その合間に、オーブントレイに残った余計な豚バラの脂肪分をスプーンで取り除く、もしくは食パンをオーブントレイの表面に滑らせて調味液を吸収させる。残った調味液を混ぜ味見をし、必要なら香りを調整。八角とシナモンを取りだし、ソースをポットにいれておく。休ませた肉をソースとともに提供する。
以上である。
工程②の格子状の切り込みは、脂肪に火が入りやすくなり、ロースト中に脂が落ちて切り込みの表面が揚げたようにカリカリになって香ばしく仕上がる。羊肉などもこの手法を使うと、独特の脂の臭みが抜けてよい。
また工程⑤の、豚バラ肉の脂肪をとる作業では、食パンを使った方法を提案している。これは、動画(2:50あたりから)を見たほうがわかりやすいだろう。ゴードン氏は、「このたっぷりと脂を吸収させたパンを焼いて"フライドブレッド"にするとうまい(Trust me!!)」と述べている。
ここではたと気がついた。この料理、鶏肉のブレゼとそっくりではないか!?
ブレゼ(braiser*2)とはフランスの調理法で、あらかじめ肉を焼き付けて、素材がかぶる程度の液体(出汁や水、酒類)を加えて蓋をし、オーブンで時間をかけて加熱する方法で、ひと言でいうと「蒸し煮」だ。

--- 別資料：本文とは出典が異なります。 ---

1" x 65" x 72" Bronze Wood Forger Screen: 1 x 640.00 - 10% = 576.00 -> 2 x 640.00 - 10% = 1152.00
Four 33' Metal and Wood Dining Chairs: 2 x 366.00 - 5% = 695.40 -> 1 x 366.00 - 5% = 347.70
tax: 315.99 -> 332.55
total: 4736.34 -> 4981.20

ところで、最高にうまい蒸し煮をつくるには、どうしたらいいのだろう。ここでまた、ハロルド・マギー先生の登場だ。
蒸し煮および煮込みをジューシーに仕上げるポイント
- 鍋に肉と調理液を入れ、冷たいオーブンに入れる。水分が蒸発するように鍋のふたのすきまをわずかに開け、オーブン温度を95℃に設定する。鍋の中身はゆっくりと温まり、2時間ほどで約50℃になる。
- オーブン温度を120℃に上げ、中身が50℃から80℃にゆっくりと温まるようにする。

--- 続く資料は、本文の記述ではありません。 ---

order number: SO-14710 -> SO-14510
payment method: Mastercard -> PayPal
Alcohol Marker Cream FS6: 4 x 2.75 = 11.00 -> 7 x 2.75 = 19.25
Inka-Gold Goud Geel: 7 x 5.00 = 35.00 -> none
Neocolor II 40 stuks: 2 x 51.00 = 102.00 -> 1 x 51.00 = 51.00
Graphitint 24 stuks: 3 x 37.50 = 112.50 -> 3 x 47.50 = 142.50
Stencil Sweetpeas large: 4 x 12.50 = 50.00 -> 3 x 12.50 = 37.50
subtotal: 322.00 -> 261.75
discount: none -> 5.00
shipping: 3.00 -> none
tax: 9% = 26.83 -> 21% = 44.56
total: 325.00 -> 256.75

- 1時間経ったら、30分ごとに肉をチェックし、フォークの歯がすっと通るようになればオーブンから出す。
- そのままで肉を冷まし、液をある程度再吸収させる。
以上は、ポイントの抜粋である。あぁ、見なけりゃよかった。
角煮などもそうだが、肉をしっとり柔らかにするには、低温で長時間が原則だ。でも低温って、いったい何度なのか?
80℃前後に保つ必要がある
のだ。だから、一番簡単なのは、やはり肉を焼き付けたあと、香味野菜とともに真空調理すること、となるわけだ。設定温度を95℃にしておけば、それ以上火が通ることはない。大事なのは、外部からの温度ではなく、食材そのものの温度である。

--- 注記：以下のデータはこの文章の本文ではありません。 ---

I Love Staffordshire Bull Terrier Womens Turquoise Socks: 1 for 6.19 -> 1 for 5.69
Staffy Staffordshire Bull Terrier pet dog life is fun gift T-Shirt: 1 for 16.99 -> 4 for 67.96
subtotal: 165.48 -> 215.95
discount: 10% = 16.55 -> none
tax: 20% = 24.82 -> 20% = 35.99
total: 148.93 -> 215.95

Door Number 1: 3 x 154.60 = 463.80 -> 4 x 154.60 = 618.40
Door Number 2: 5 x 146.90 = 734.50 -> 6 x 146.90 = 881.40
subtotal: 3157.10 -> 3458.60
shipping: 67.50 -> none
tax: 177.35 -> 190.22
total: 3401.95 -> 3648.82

檀一雄の東坡肉など、1kgの豚ばらを、とろ火で2時間加熱し、それをさましたあげくに脂身を焼き、さらに1〜24時間蒸すというのだ*3。「蒸す」ということは、確実に100℃以下で長時間、加熱しているわけである。
だが、ゴードン師匠は180℃のオーブンで二時間半。マギー先生は95℃〜120℃なのだが・・・・・・そこで出した結論は、
「180℃に余熱して、120℃で焼く」だ。
豚ばらは、脂肪を多いから、変性したしたアクチンによる肉の硬さを補ってくれるはずだから、まぁ多少焼きすぎたとしても問題ないだろう。
さて、肉を焼いていこう。
豚バラ肉の低温ロースト、いざ、実践!
1. 豚バラの下準備をする。
豚バラ肉の皮に1.5cm間隔で格子状の切れ目をいれて、塩をたっぷりと擦り込む。胡椒はあえて塗り込まなかった。というのは、胡椒が焦げるのはあまりうまいとは思わないからだ。香味スパイスを炒めるときに、胡椒を使う。
2. 香草やスパイスを炒める。
フェンネル・バルブは、セロリ1本、タマネギ1/2個で代用した。香りが立ってくるまでよく炒める。
3. 豚を焼く
豚の皮面を下にして、焼いていく。この容器だと、香草類が邪魔して皮がうまく焼けなかったので、いちど取り出してから焼いた。
豚肉をひっくり返したら、香草類を戻し、残りのフェンネルシードを入れる。
白ワインを注いで、旨みをこそげ落としてから、鶏ガラスープを背脂ぎりぎりまで注ぐ。
4. 180℃に余熱したオーブンに肉を入れ、120℃に落として3時間焼く。
当日は、友人が来る前に2時間半焼いて、そのままオーブンにいれたままじっくりと休ませておいた。提供する30分くらい前に、改めてオーブンで温めた。
ソースを添えて、食べる。
ほろほろでジューシーな肉が出来上がった。柔らかすぎて、包丁をいれるのさえ難しい。
ゴードン氏推奨のフライドブレッドも添えてみたが、これまたジャンクでうまい。カロリーオーバー覚悟でぜひ食べてみてほしい。それにしても、大人6人であっという間に肉はなくなるとはね。